Granrodeo (stylized in all caps) is a Japanese rock band, specializing in creating anime soundtracks.

==Career==
In 2005 voice actor Kishō Taniyama ("Ki-Show") and musician Masaaki Iizuka ("E-Zuka"), known for his collaborations in creating anime soundtracks, decided to create a new project. During their years as a band, they released a few singles that were used as opening singles for the anime series.

In 2007 they released their first album, Ride on the Edge, and in 2008 they release a second album, Instinct.
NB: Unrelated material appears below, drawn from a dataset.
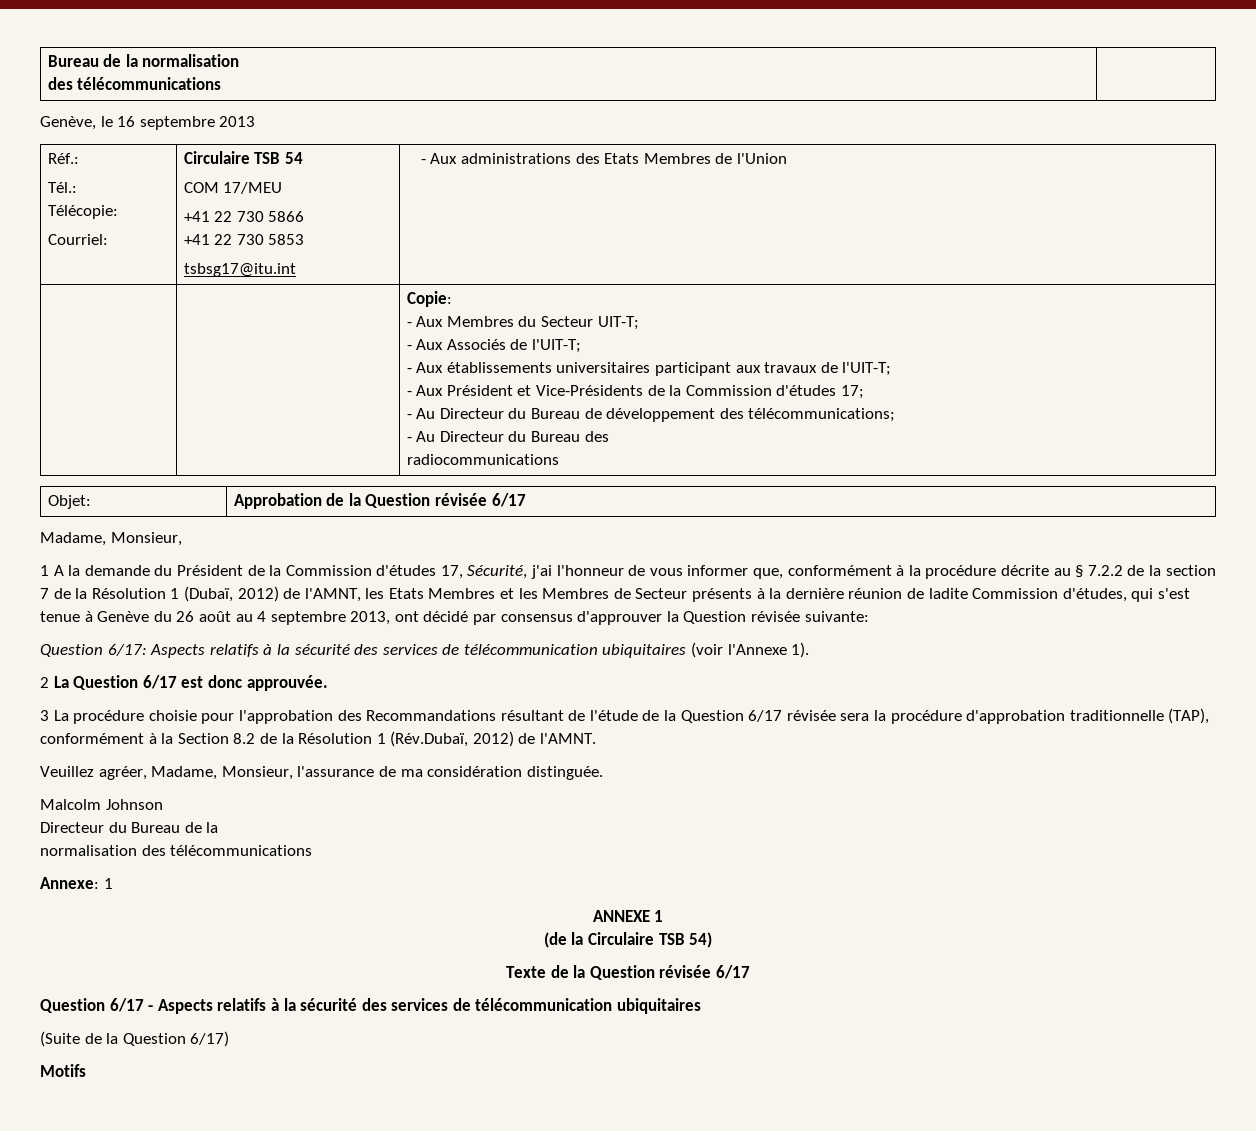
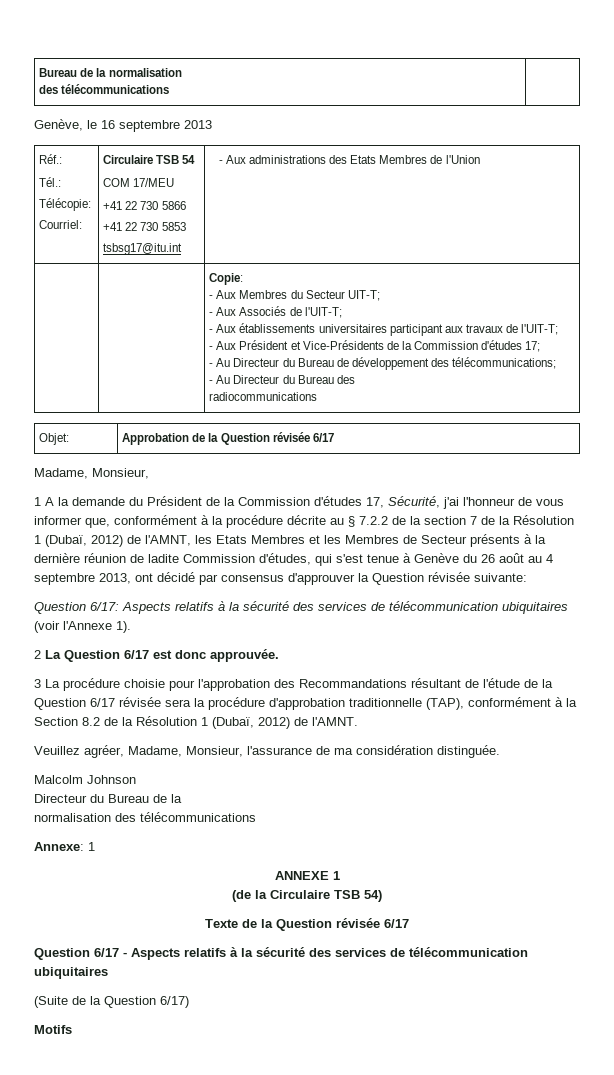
- 3 La procédure choisie pour l'approbation des Recommandations résultant de l'étude de la Question 6/17 révisée sera la procédure d'approbation traditionnelle (TAP), conformément à la Section 8.2 de la Résolution 1 (Rév.Dubaï, 2012) de l'AMNT.
+ 3 La procédure choisie pour l'approbation des Recommandations résultant de l'étude de la Question 6/17 révisée sera la procédure d'approbation traditionnelle (TAP), conformément à la Section 8.2 de la Résolution 1 (Dubaï, 2012) de l'AMNT.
In spring 2009 they started working on the soundtrack, the series Needless, for which E-Zuka wrote the soundtracks and Ki-Show wrote the lyrics for the song "Modern Strange Cowboy". By the end of 2009, they released their third album, Brush the Scar Lemon. In 2011 they released their fourth album, Supernova, and in 2012 they released their fifth album Crack Star Flash.

Granrodeo covered "Tell Me" for the 6 June 2018 hide tribute album Tribute Impulse.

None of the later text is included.